Principle Investigators: Dr. Eldon Loh and David Ditor (Parkwood Hospital, London)

Neuropathic pain is a common complication following spinal cord injury (SCI) that significantly decreases quality of life. Treatment options are limited, and current treatments can have significant side effects. Those with SCI have identified a need for additional treatment options, alternative to traditional medications.

Cannabinoids and an anti-inflammatory diet are two newer treatments that may provide pain relief while being better tolerated. This study will evaluate the benefits of these treatments for neuropathic pain after SCI. Study participants will receive either an anti-inflammatory diet, cannabinoids or a placebo for 6 weeks. Following this, a combined effect of these treatments will be evaluated for a further 6 weeks.

It is expected that an anti-inflammatory diet and cannabinoids will significantly decrease pain intensity and improve function. The combination of both treatments together is expected to have a greater effect than each alone.

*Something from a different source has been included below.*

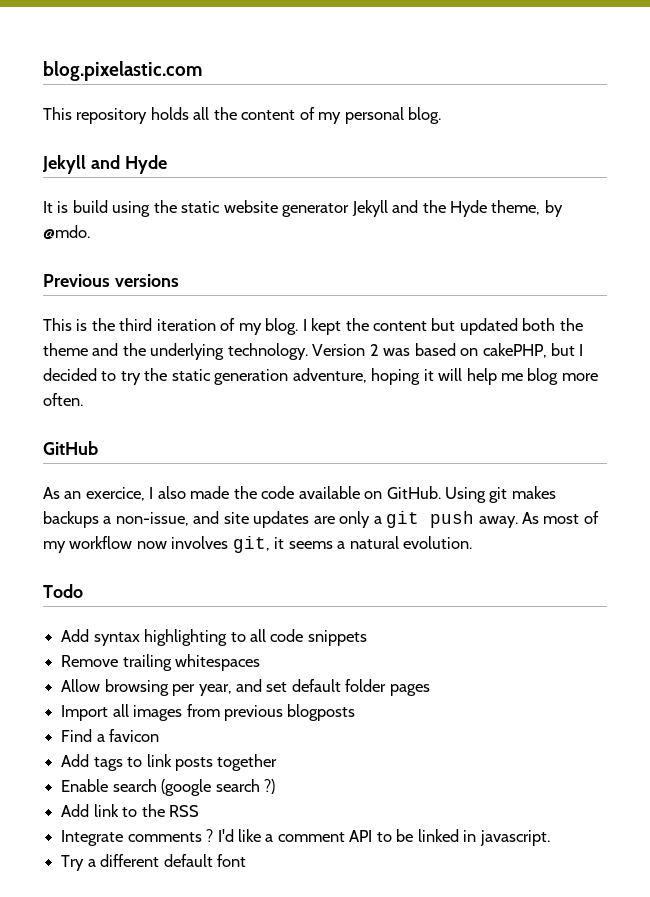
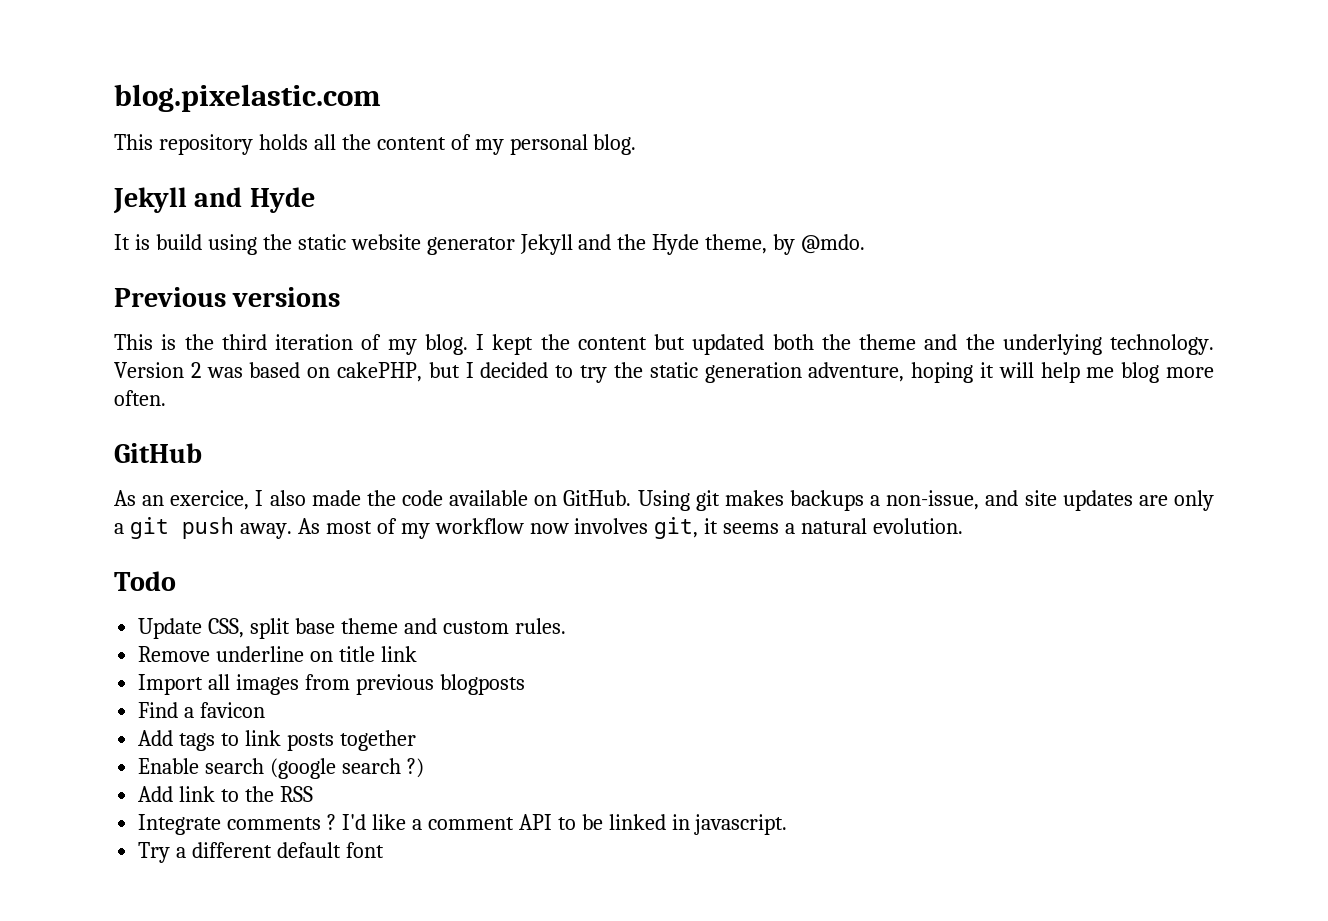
- Add syntax highlighting to all code snippets
- Remove trailing whitespaces
- Allow browsing per year, and set default folder pages
+ Update CSS, split base theme and custom rules.
+ Remove underline on title link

Urologic and Women’s Health

Principle Investigator: Dr. Blayne Welk (University of Western Ontario, London)

Maintaining bladder and kidney health are important priorities for people who have suffered a spinal cord injury. Bladder changes can happen with few symptoms, and these can lead to a higher risk of urinary infections, incontinence, and kidney dysfunction, and can negatively impact quality of life. In order to diagnose these changes, with the support of ONF, Canadian experts have created the Canadian Urology Association Guideline for the Management of Neurogenic Bladder. This guideline outlines the routine kidney ultrasounds, kidney function testing, and urodynamics for people with SCI; different testing intervals are required based on risk factors for serious bladder dysfunction.

This project will determine how well these risk factors predict serious bladder dysfunction when routine bladder and kidney tests are performed as suggested and measure patient satisfaction with this process. The project will also produce important complementary knowledge translation tools through consultation with key stakeholder groups.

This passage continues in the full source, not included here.